It was for this reason that the Commissioner refused to issue the permit, and. his action must be approved.

The Commissioner is not a judicial officer. It is not his function to annul grants of land formally made by the State, and because so made, entitled to be respected until set aside by appropriate judicial proceedings. A patent to land can only be attacked by the State or some one invested with a right prior to the patent. Dunn v. Wing, 103 Tex. 393, 128 S. W. 108.

If the particular land has been wrongfully patented, and it is rightfully a part of the public domain, the remedy of the State is an action, in the District Court prosecuted by the Attorney General. Article 5468.

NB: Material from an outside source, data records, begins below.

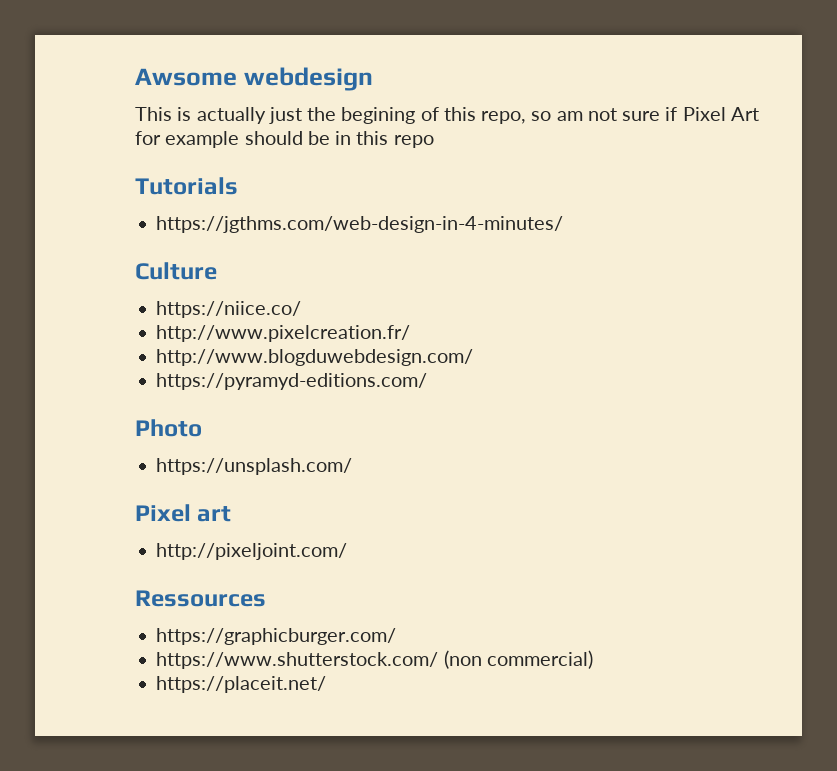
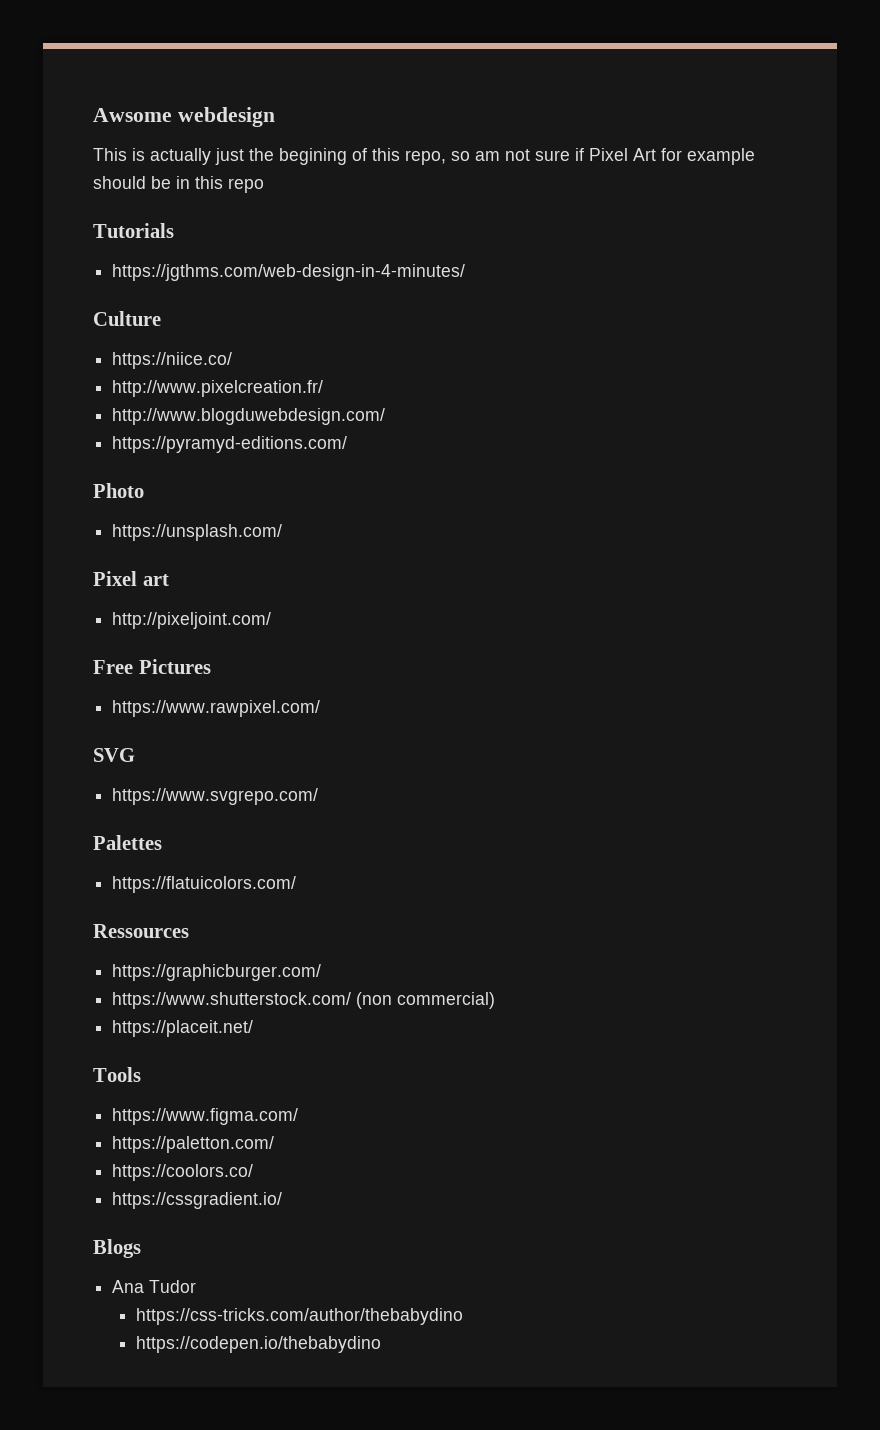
+ Free Pictures
+ https://www.rawpixel.com/
+ SVG
+ https://www.svgrepo.com/
+ Palettes
+ https://flatuicolors.com/
+ Tools
+ https://www.figma.com/
+ https://paletton.com/
+ https://coolors.co/
+ https://cssgradient.io/
+ Blogs
+ Ana Tudor
+ https://css-tricks.com/author/thebabydino
+ https://codepen.io/thebabydino

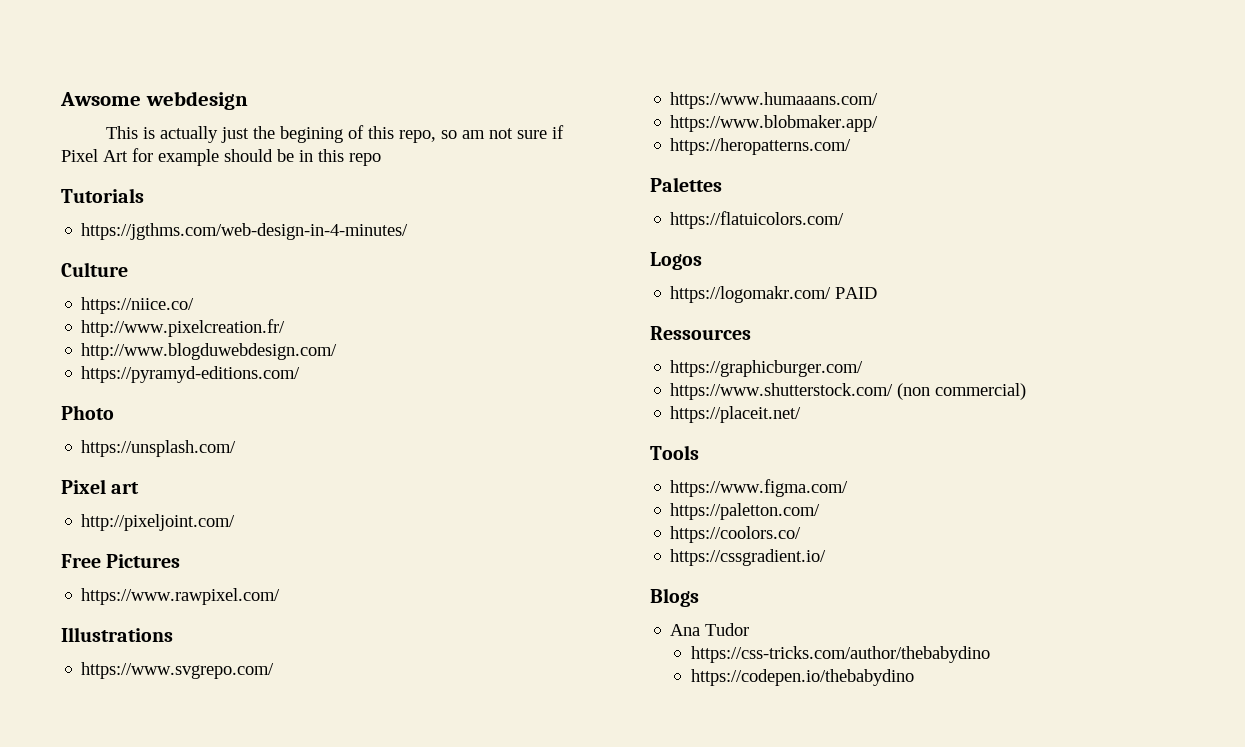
- SVG
+ Illustrations
+ https://www.humaaans.com/
+ https://www.blobmaker.app/
+ https://heropatterns.com/
+ Logos
+ https://logomakr.com/ PAID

This court will not pass upon the validity of such titles in mandamus proceedings brought by private parties against the Land Commissioner. A contrary ruling would but announce that the Land Commissioner, in the first instance, has the authority to adjudicate such titles, and, if in his opinion invalid, annul them.

In Juencke v. Terrell, Commissioner, 98 Tex. 237, 82 S. W. 1025, the court made this announcement upon the subject:

“We are of the opinion that where there is a dispute as between the State and another party as to the title to a tract of land, the Commissioner cannot be compelled to make a sale. It is hardly within the scope of his functions or duties to pass upon titles in such cases; and we should be reluctant to hold that the Legislature intended to impose such duty upon him, in the absence of language in the statute showing clearly that intent. It is known that at the date of the original act which appropriated these lands to the school fund there were many large bodies of land lying in the State held by persons who asserted title thereto, and whose titles had never been adjudicated and were not conceded. It is unreasonable to suppose that the Legislature intended to put such lands upon the market for sale, and thus to turn loose upon the courts a flood of litigation as between the purchasers and the adverse claimants. On the contrary, we think that thq purpose of the Legislature with reference to them is shown by the eighth section of the act. That section in part is as follows: ‘When any of the lands described in this act, or any of the other public lands of the State held or owned by any fund, or any land in which this State or any such funds have an interest, are held, occupied or claimed by any person or association or corporation, adversely to the State, or to such fund, it shall be the duty of the Attorney-General to institute suit therefor.’ ”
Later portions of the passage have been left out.